### Task statement
After locating the line that contains "R2-2000414 Running CR" in the records below, write out exactly that line and each line after it through the one that contains "R2-2001254 Running RRC", and nothing else.

### Given data
···

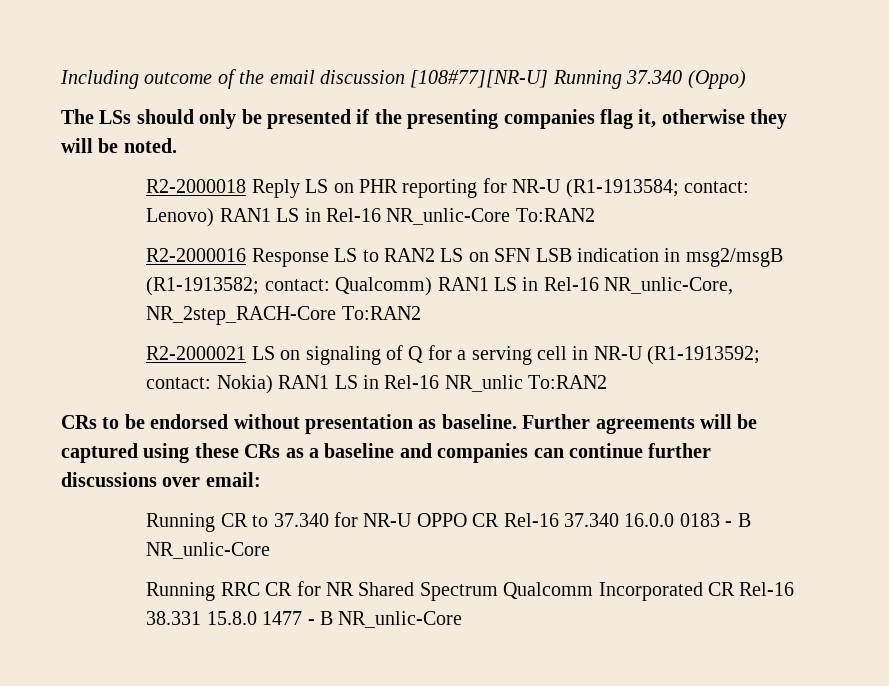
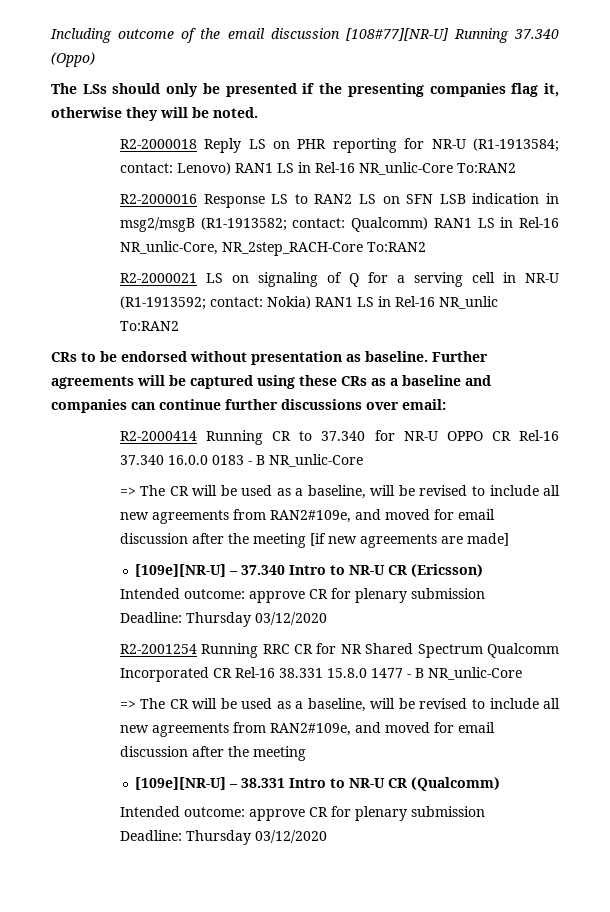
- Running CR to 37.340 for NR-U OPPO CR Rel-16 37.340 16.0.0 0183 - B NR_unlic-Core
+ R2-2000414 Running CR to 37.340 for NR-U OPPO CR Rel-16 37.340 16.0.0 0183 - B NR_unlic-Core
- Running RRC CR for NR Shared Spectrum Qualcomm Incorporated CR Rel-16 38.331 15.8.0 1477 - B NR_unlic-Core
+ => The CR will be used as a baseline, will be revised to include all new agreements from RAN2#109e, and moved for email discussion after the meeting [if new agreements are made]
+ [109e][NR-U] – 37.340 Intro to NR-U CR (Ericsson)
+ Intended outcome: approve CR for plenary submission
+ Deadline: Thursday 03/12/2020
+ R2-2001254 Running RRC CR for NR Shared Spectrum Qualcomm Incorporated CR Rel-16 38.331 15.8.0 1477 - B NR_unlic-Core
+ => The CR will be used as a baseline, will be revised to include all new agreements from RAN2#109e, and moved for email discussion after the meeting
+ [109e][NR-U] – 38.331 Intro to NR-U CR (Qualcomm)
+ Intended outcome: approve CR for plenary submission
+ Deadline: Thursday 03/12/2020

···

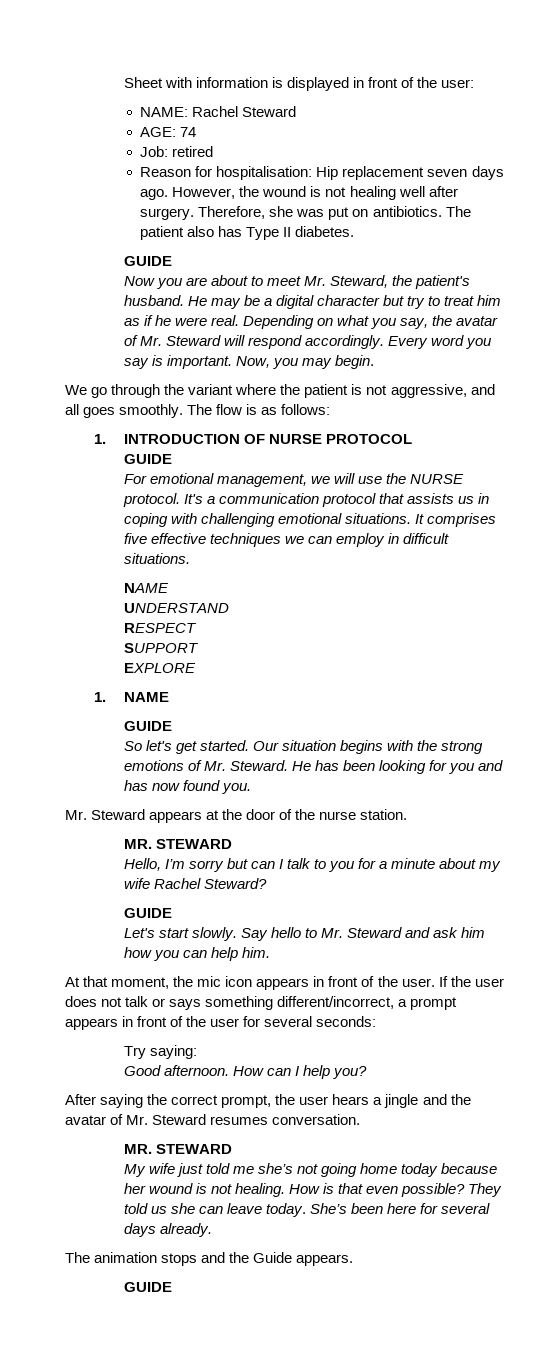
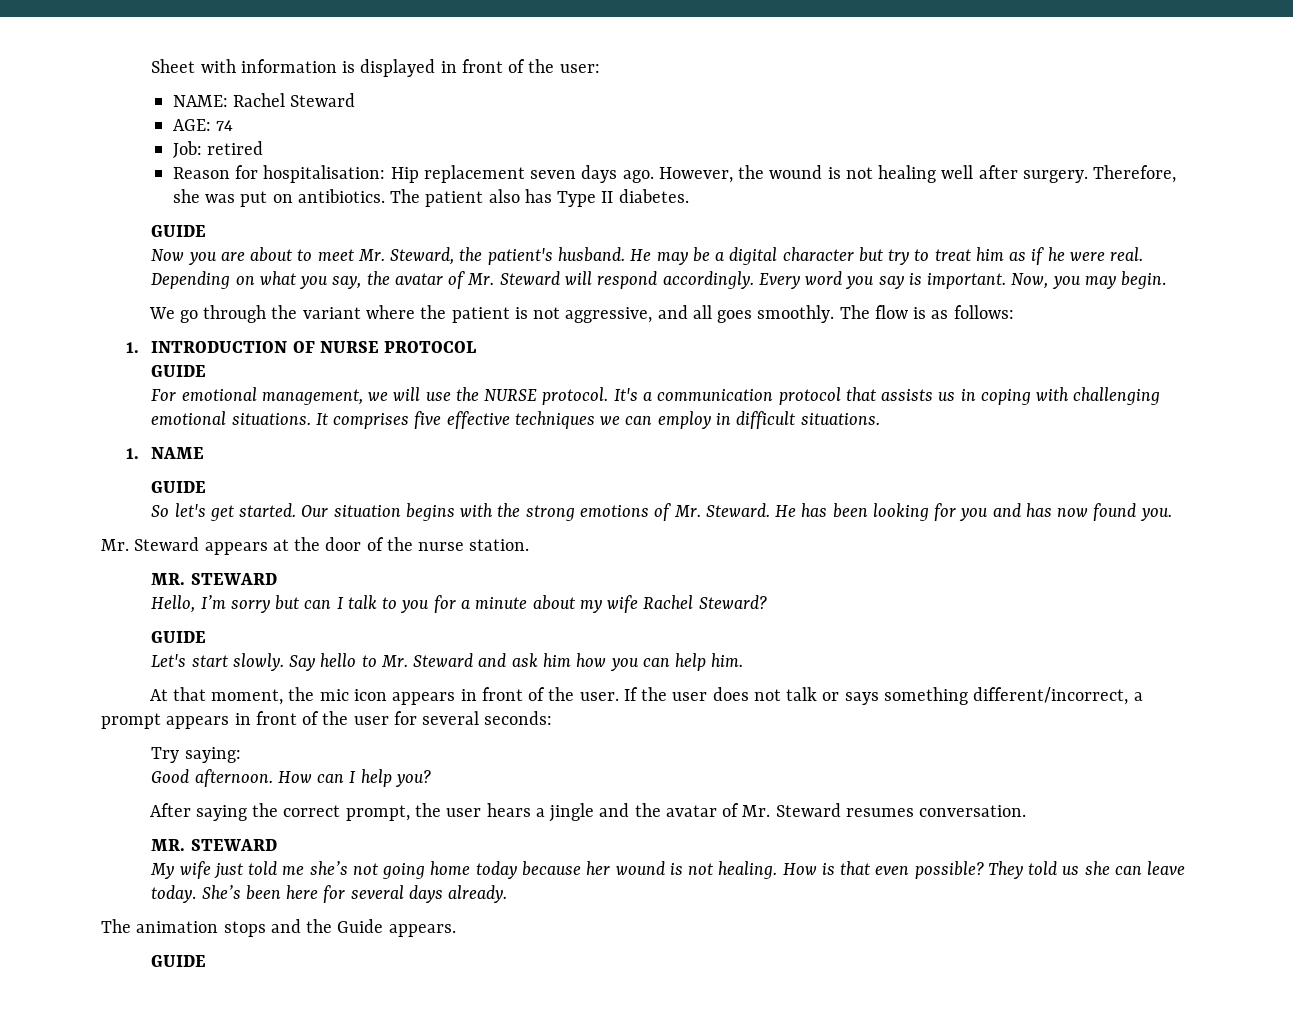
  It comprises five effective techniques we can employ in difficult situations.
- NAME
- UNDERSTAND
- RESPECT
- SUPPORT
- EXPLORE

···

### Solution below
+ R2-2000414 Running CR to 37.340 for NR-U OPPO CR Rel-16 37.340 16.0.0 0183 - B NR_unlic-Core
- Running RRC CR for NR Shared Spectrum Qualcomm Incorporated CR Rel-16 38.331 15.8.0 1477 - B NR_unlic-Core
+ => The CR will be used as a baseline, will be revised to include all new agreements from RAN2#109e, and moved for email discussion after the meeting [if new agreements are made]
+ [109e][NR-U] – 37.340 Intro to NR-U CR (Ericsson)
+ Intended outcome: approve CR for plenary submission
+ Deadline: Thursday 03/12/2020
+ R2-2001254 Running RRC CR for NR Shared Spectrum Qualcomm Incorporated CR Rel-16 38.331 15.8.0 1477 - B NR_unlic-Core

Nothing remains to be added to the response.